A common misconception is that barcodes are only used in the supply chain and retail. In reality, barcodes are applied in a variety of industries. If you’re wondering what barcodes are and whether your business needs them, we’re here to provide you with all the necessary information.
In this guide, we’ll explain where barcodes are used, which types of barcodes exist, and how they are generated and read. Additionally, we’ll recommend some of the best barcode scanning devices on the market.
What Is a Barcode?
A barcode is printed, digital information placed on the scannable surface of an item. Barcodes generally consist of a unique black line pattern and a number. Together, they comprise data about specific products, shipments, etc. The lines are a machine-readable form of information, while the numbers are human-readable.
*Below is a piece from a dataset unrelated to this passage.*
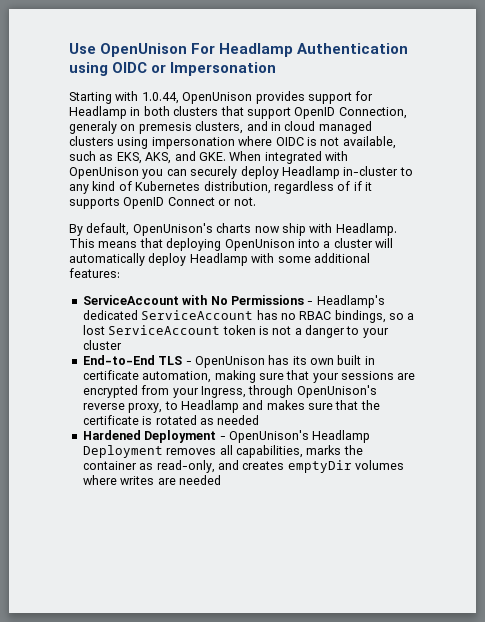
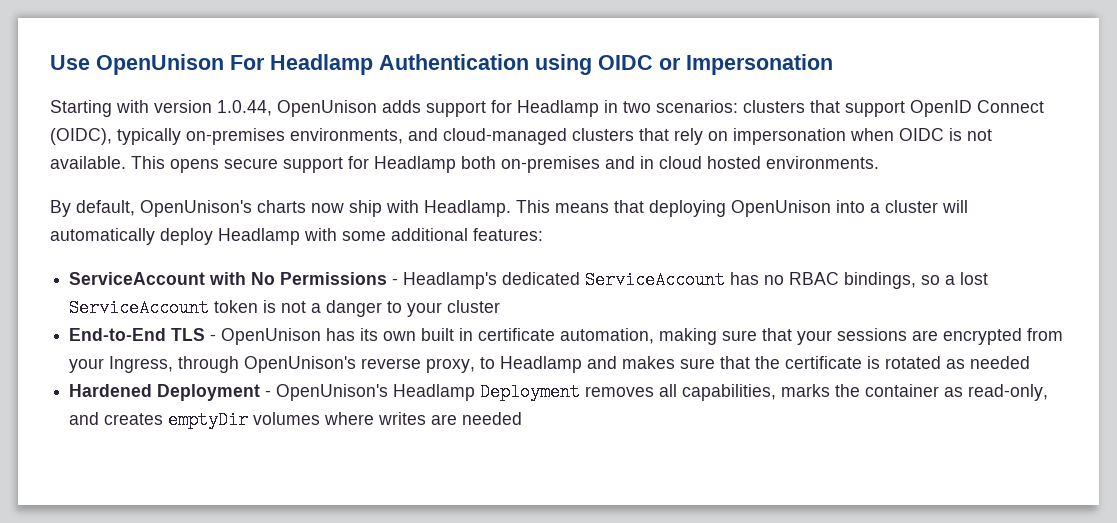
- Starting with 1.0.44, OpenUnison provides support for Headlamp in both clusters that support OpenID Connection, generaly on premesis clusters, and in cloud managed clusters using impersonation where OIDC is not available, such as EKS, AKS, and GKE. When integrated with OpenUnison you can securely deploy Headlamp in-cluster to any kind of Kubernetes distribution, regardless of if it supports OpenID Connect or not.
+ Starting with version 1.0.44, OpenUnison adds support for Headlamp in two scenarios: clusters that support OpenID Connect (OIDC), typically on-premises environments, and cloud-managed clusters that rely on impersonation when OIDC is not available. This opens secure support for Headlamp both on-premises and in cloud hosted environments.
Different businesses use different types of barcodes. A barcode may be an extremely long combination of digits and letters or contain only a couple of signs. This depends on the specific products of the company and how many of the company’s product barcodes are placed on. Special devices – barcode scanners – are used to read data from barcodes. This data is then transferred to a database located on a computer and can be analyzed, edited, and tracked.
Barcodes are used in plenty of industries but are most commonly found in retail, warehousing, and delivery services. Every product requires a unique barcode for easy identification and accurate stock management. It may contain information about the name of a product, its quantity in the warehouse, destination point, and much more.
Simply put, barcodes are used in any business selling or shipping goods, for their inventory tracking, and product data storing purposes.
Apart from the above-mentioned industries, barcodes may also be used by businesses providing services. For instance, you’ve likely seen barcodes on plane tickets. In this case, they provide insights into the passenger’s data, flight’s time and date, and indicate the seat number. Barcodes are also used to mark luggage and contain information about the destination and owner.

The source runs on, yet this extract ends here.